Saturday, November 03, 2007

Taking Naturalism To The Woodshed

When it comes to apologetic resources or cultural critiques, Christian thinkers have plenty of options from which they can choose. But when it comes to a clear thinking, surgical strike on the presuppositions and inevitably tragic consequences of naturalism and the secular worldview, no one does it better than my friend, James Abernathy.

This is Abernathy's first book, but if it is indicative of his intellectual mission in life, his opponents have been issued a stern warning of things to come. Abernathy is not your typical Christian apologist. And his opponents are not just secularists. Liberal Christians better take note also. They, Abernathy points out, want "... a God who accepts everyone and the sin in their lives. God certainly does the former, but for him to do the latter would go against his very nature ... What many liberal Christians don't realize is that without a holy and wrathful God, Christ's death accomplished nothing -- nor was it necessary. A God who only loves need not punish sin."

Abernathy had an epiphany on the similarities between liberal Christians and atheist secularists when he found that many of his Christian professors in grad school (Fuller Theological Seminary) shared the same political views as the atheist professors he had as an undergrad (Miami of Ohio). Trying to unravel the illogic in that conundrum led Abernathy to realize that though they each claim to hold to a different view of the world, the results of their thinking are the same because liberal Christians hold to the same presuppositions as their atheist counterparts. "Ideas," he writes, "are not 'respecters of men, ... their real-world consequences will be the same."

Using a mix of wit, political incorrectness, and precise thinking, Abernathy not only argues for the superiority of the conservative Christian worldview, but exposes the deception, metaphysical theft, incoherence, and self-contradiction inherent in the secular project. Abernathy has no intention of making nice with his secular opponents. The consequences of their thinking are too dangerous for that. Instead, Abernathy carefully unravels the critical flaws in their thinking, the eerie similarities between the secular worldview and ancient Gnosticism, and the chaos that the postmodern self-constructionists (both personal and community types) invoke with their so-called "progressive" ideas.
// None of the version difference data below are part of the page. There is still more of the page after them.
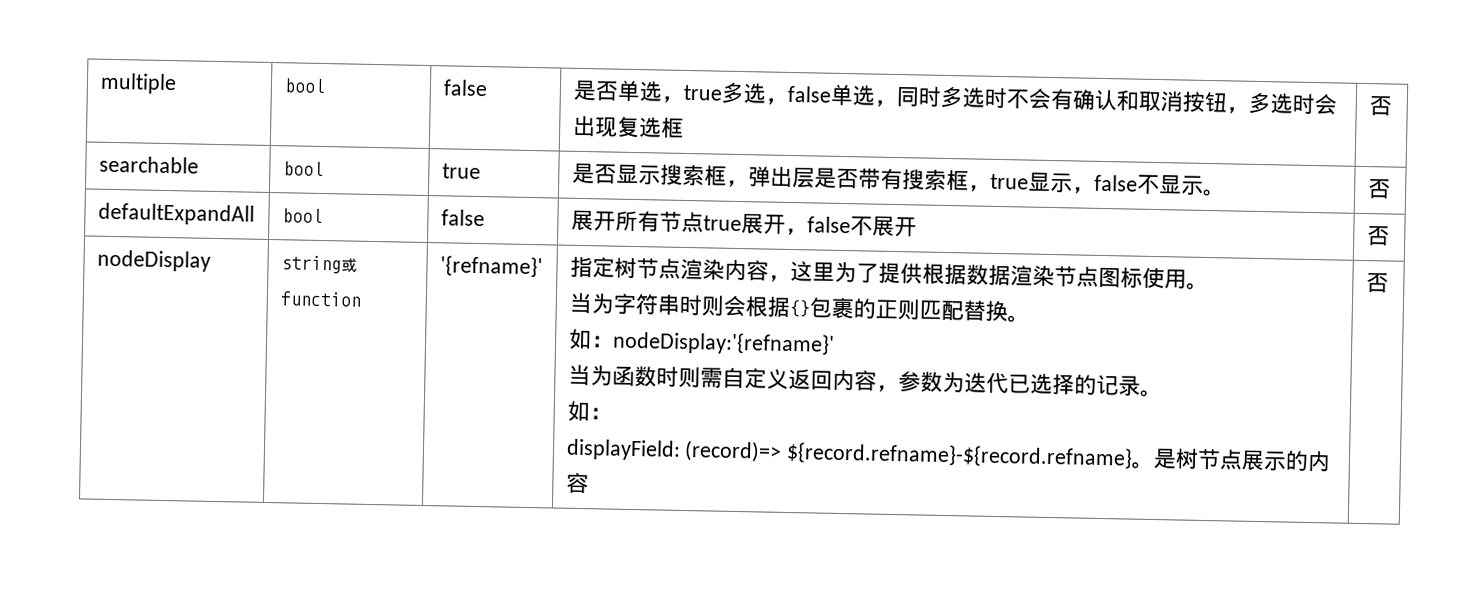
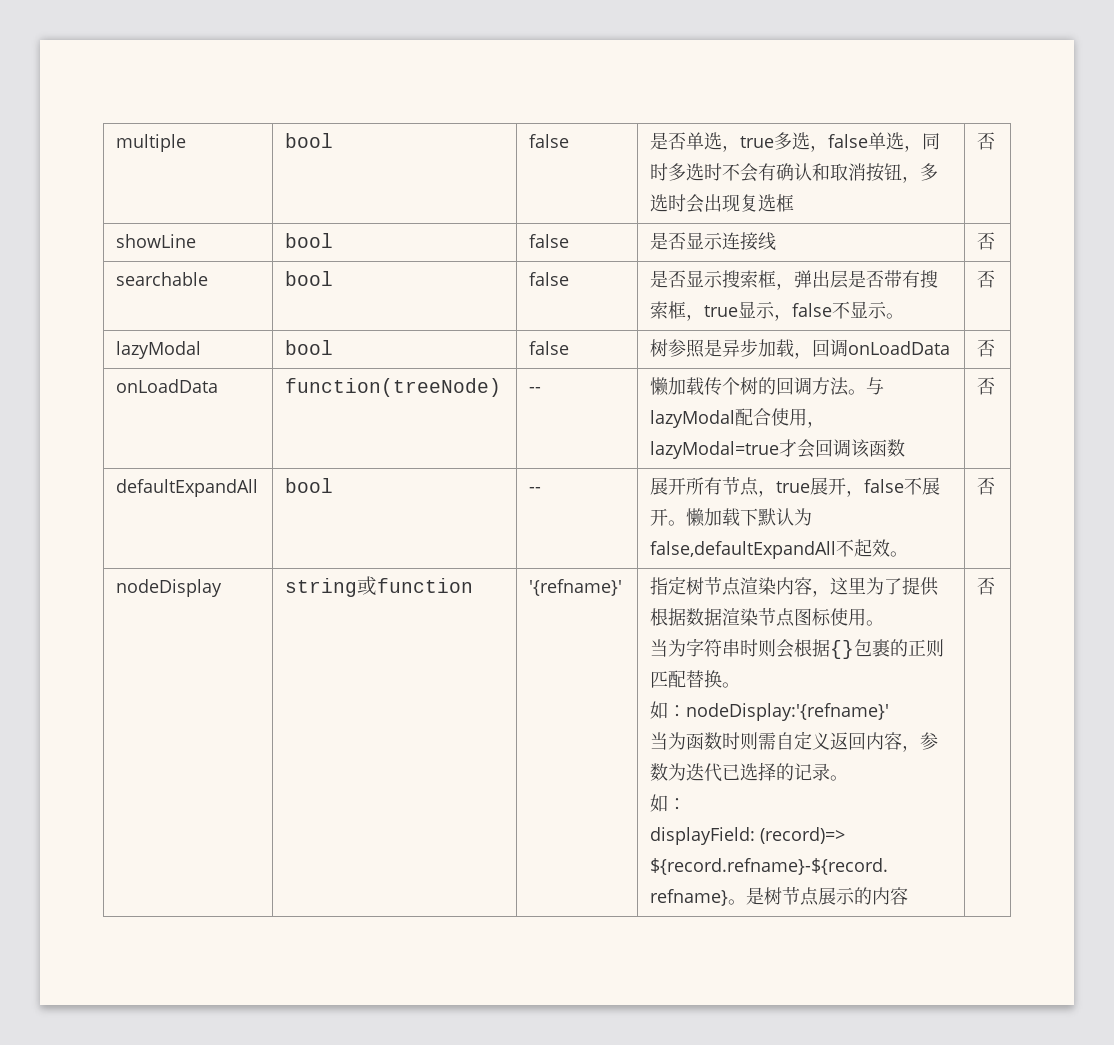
(1392, 105) none -> [116,234,197,248] [285,233,334,248] [529,234,570,248] [650,232,777,251] [977,232,996,250] // showLine | bool | false | 是否显示连接线 | 否
[441,163,481,180] true -> [529,272,570,286] false
(1391, 188) none -> [116,341,202,359] [285,340,334,355] [529,341,570,355] [650,339,951,359] [977,339,996,357] [116,379,219,393] [285,378,502,397] [529,387,542,393] [650,377,885,396] [650,408,826,428] [650,439,906,459] [977,377,996,395] // lazyModal | bool | false | 树参照是异步加载，回调onLoadData | 否 // onLoadData | function(treeNode) | -- | 懒加载传个树的回调方法。与lazyModal配合使用，lazyModal=true才会回调该函数 | 否
[440,209,485,227] false -> [529,487,542,493] --
(704, 222) none -> [758,490,777,497] ，
(917, 227) none -> [668,508,813,527] [650,539,909,559] 。懒加载下默认为false,defaultExpandAll不起效。

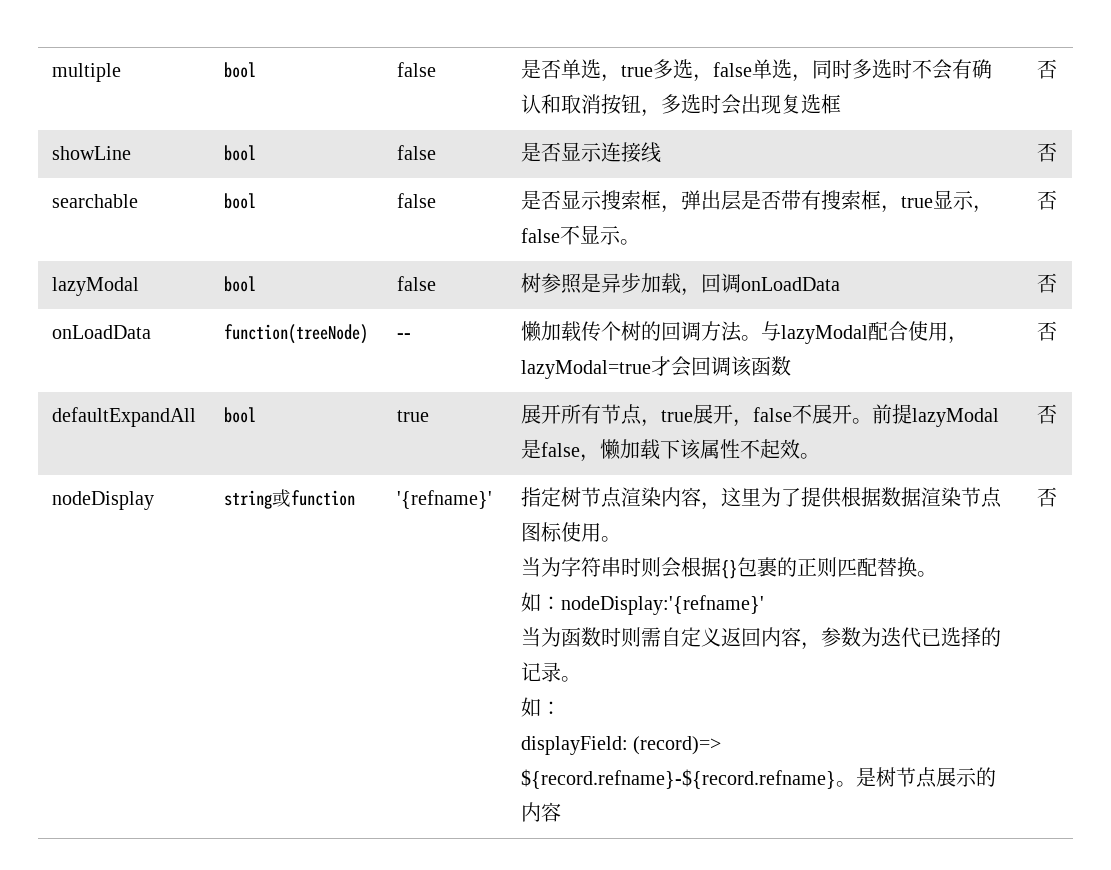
[529,487,542,493] -- -> [396,410,429,422] true
[686,508,813,527] [650,541,837,559] 懒加载下默认为false,defaultExpandAll -> [871,404,999,427] [520,439,740,462] 前提lazyModal是false，懒加载下该属性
After setting the stage, and with no holds barred, Abernathy proceeds to illuminate the corrosive outcomes of this way of thinking in politics, the judiciary and, most alarmingly, the American public education bureaucracy. His "Random Ideas" are an entertaining culmination to a book that will keep you thinking but make you chuckle -- unless, of course, you hold to the ideas he takes to the woodshed. In that case, an honest self-assessment and thoughtful reconsideration of your worldview is in order. And James Abernathy is just the person to offer you some assistance in the endeavor.